Das heißt, im allergischen Test werden mehr Paneele berücksichtigt?
Beginnen Sie normalerweise mit klein, nehmen Sie die stärksten Allergene: Getreide, Schokolade, Pollenpflanzen, Tierwolle, Laktose. Wenn eine starke Allergie, beobachten sie bereits mehr als Indikatoren, um festzustellen, dass es speziell eine Reaktion ist. Solche Tests sind nicht billig, da die Anzahl der Paneele bis zu 50-70 erreichen kann. Sie können anders, nehmen Sie die Methode "Ausnahme", es funktioniert in vielen Situationen. Die unterste Linie ist, dass das verdächtige Produkt zwei Wochen von der Ernährung ausgeschlossen ist, und wir beobachten, wie sich eine Person anfühlt. Als nächstes wird das Produkt erneut eingeführt, und wir schauen uns erneut das Wohlbefinden an. Es gibt eine negative Reaktion, dann wird das Produkt wieder gereinigt: Wenn die Symptome wirklich gehen, ist es wünschenswert, ein solches Produkt im Allgemeinen aus der Ernährung auszuschließen.
Dies ist eine Eliminationsdiät, ja?
Ja, es ist sie. Ich würde es überhaupt empfehlen, auch wenn Allergien nicht beobachtet werden. In jedem Fall gibt es im Moment keine DNA-Tests für alle Produkte.

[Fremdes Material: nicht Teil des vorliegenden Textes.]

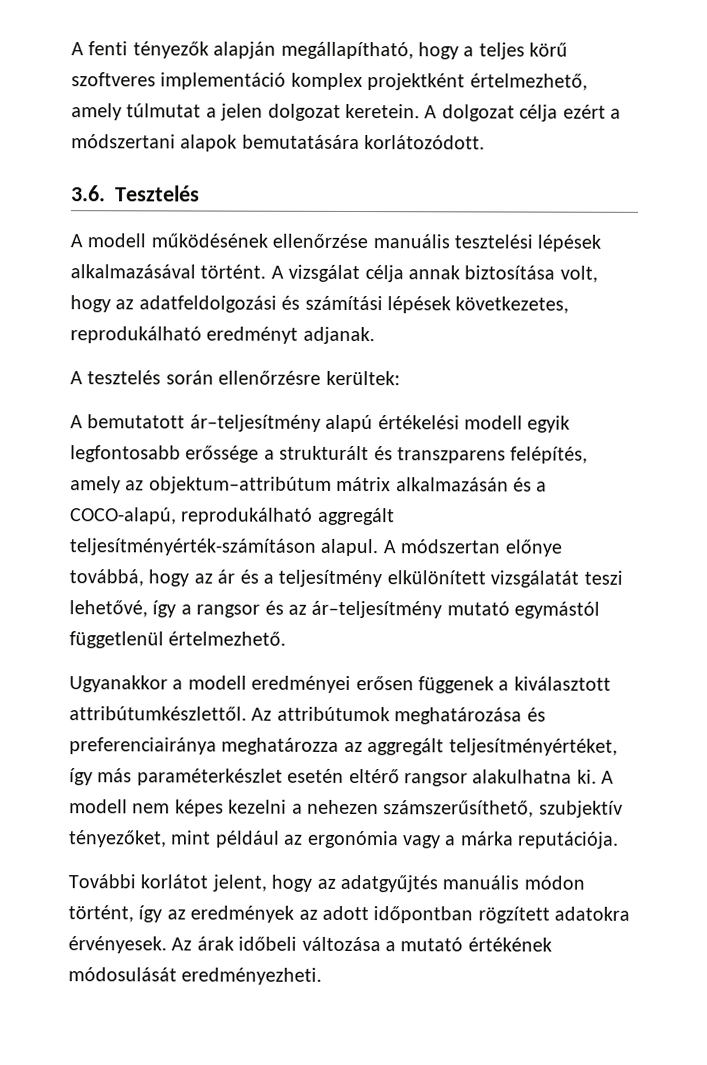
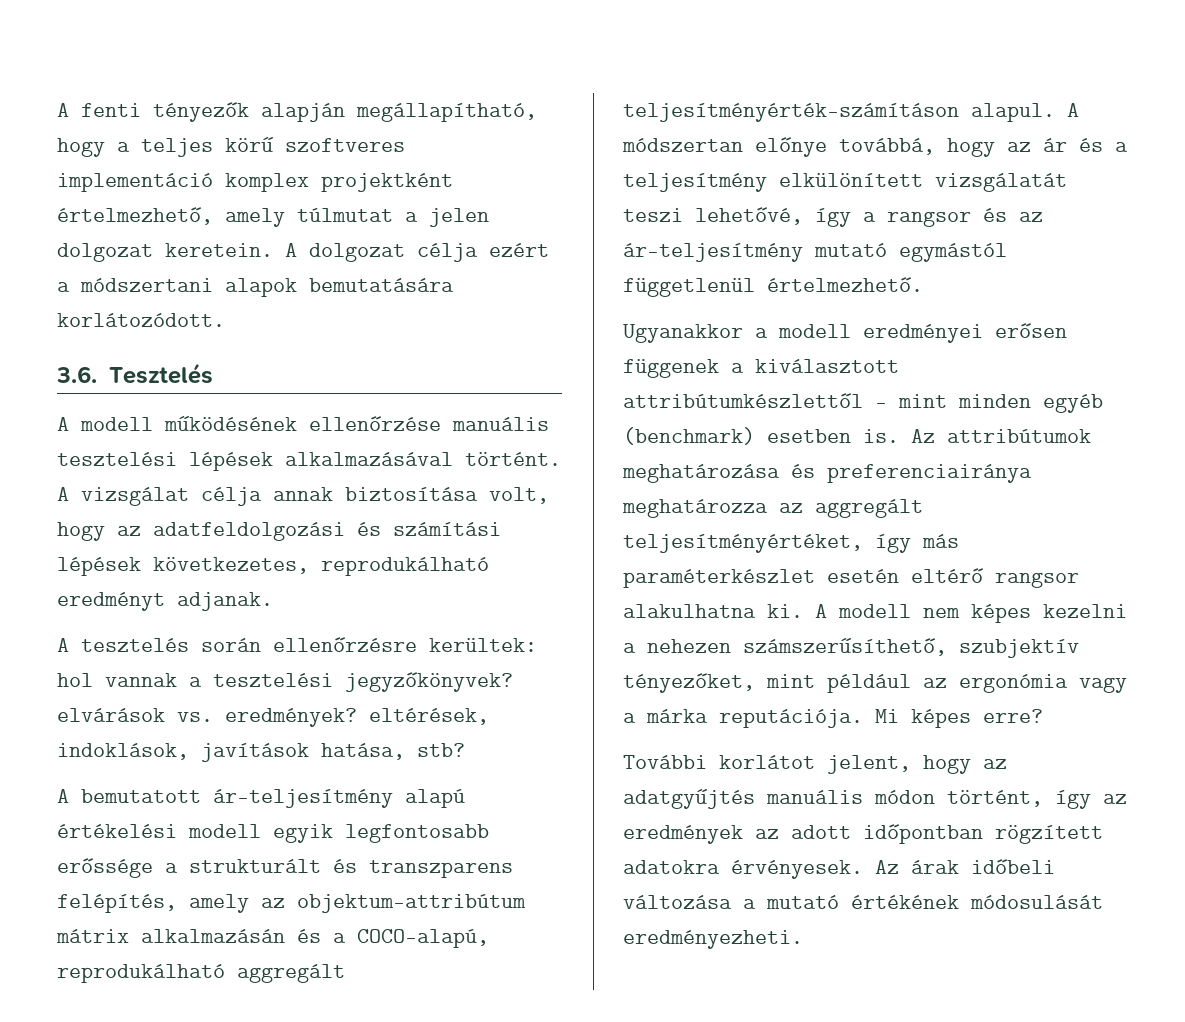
- A tesztelés során ellenőrzésre kerültek:
+ A tesztelés során ellenőrzésre kerültek: hol vannak a tesztelési jegyzőkönyvek? elvárások vs. eredmények? eltérések, indoklások, javítások hatása, stb?
- Ugyanakkor a modell eredményei erősen függenek a kiválasztott attribútumkészlettől.
+ Ugyanakkor a modell eredményei erősen függenek a kiválasztott attribútumkészlettől – mint minden egyéb (benchmark) esetben is.
+ Mi képes erre?

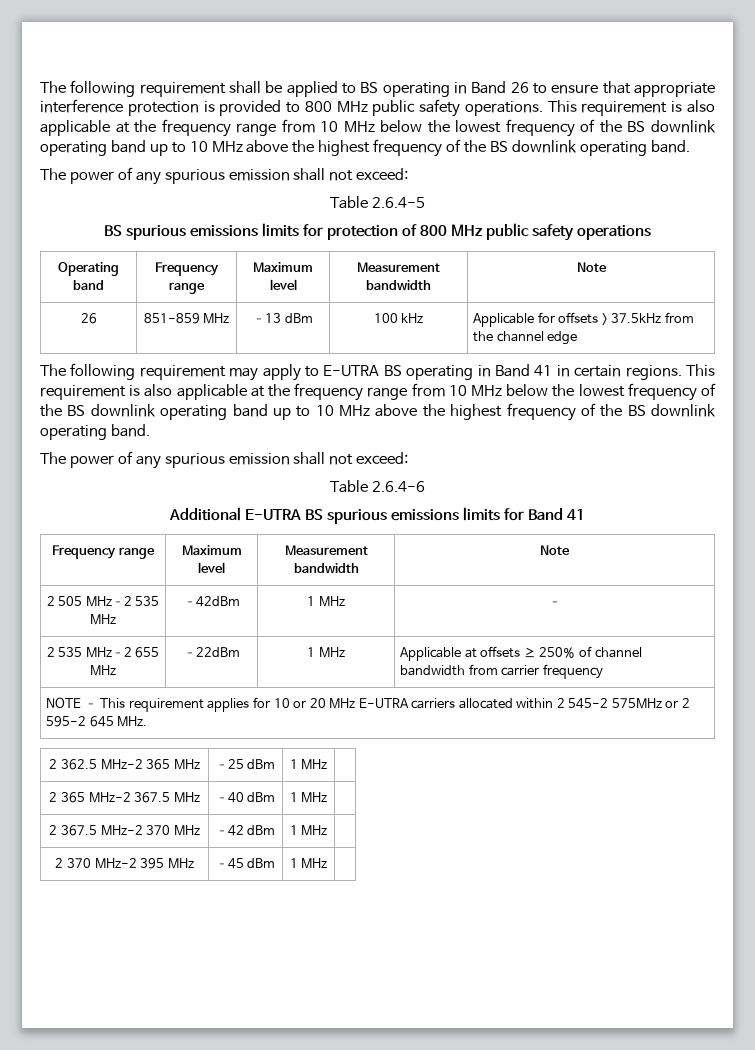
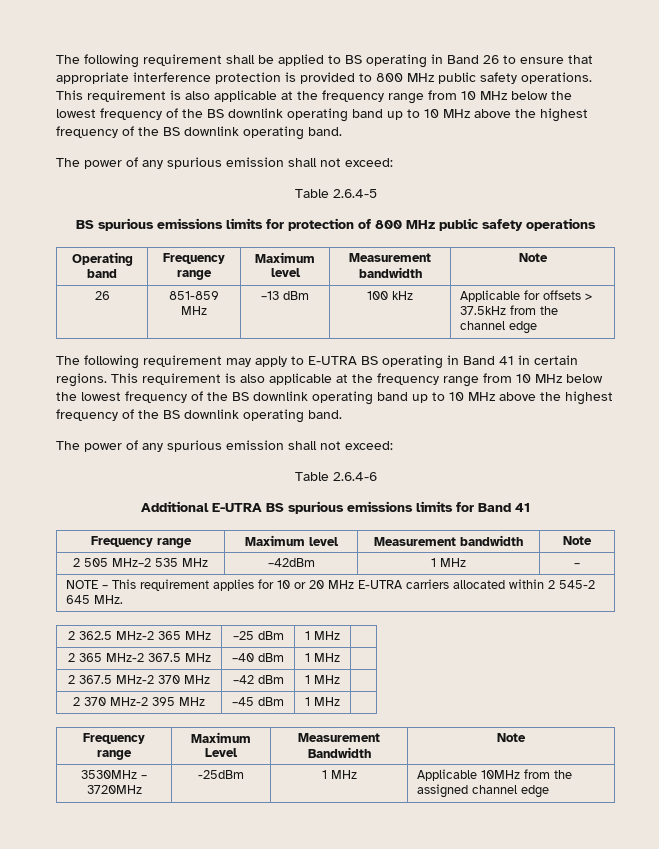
- 2 535 MHz–2 655 MHz | –22dBm | 1 MHz | Applicable at offsets ≥ 250% of channel bandwidth from carrier frequency
- NOTE – This requirement applies for 10 or 20 MHz E-UTRA carriers allocated within 2 545-2 575MHz or 2 595-2 645 MHz.
+ NOTE – This requirement applies for 10 or 20 MHz E-UTRA carriers allocated within 2 545-2 645 MHz.
+ Frequency range | Maximum Level | Measurement Bandwidth | Note
+ 3530MHz – 3720MHz | -25dBm | 1 MHz | Applicable 10MHz from the assigned channel edge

Aber für dasselbe Produkt reagieren verschiedene Menschen absolut anders. Nehmen Sie zum Beispiel eine Birne, sie hat einen hohen glykämischen Index. Für eine Diabetiker kann dies den Glukosepegel um 20 Einheiten erhöhen, und ein weiterer ist nur 3-4. Mit der Hilfe einer solchen Diät können Sie verfolgen, wie der Körper auf ein bestimmtes Produkt reagiert.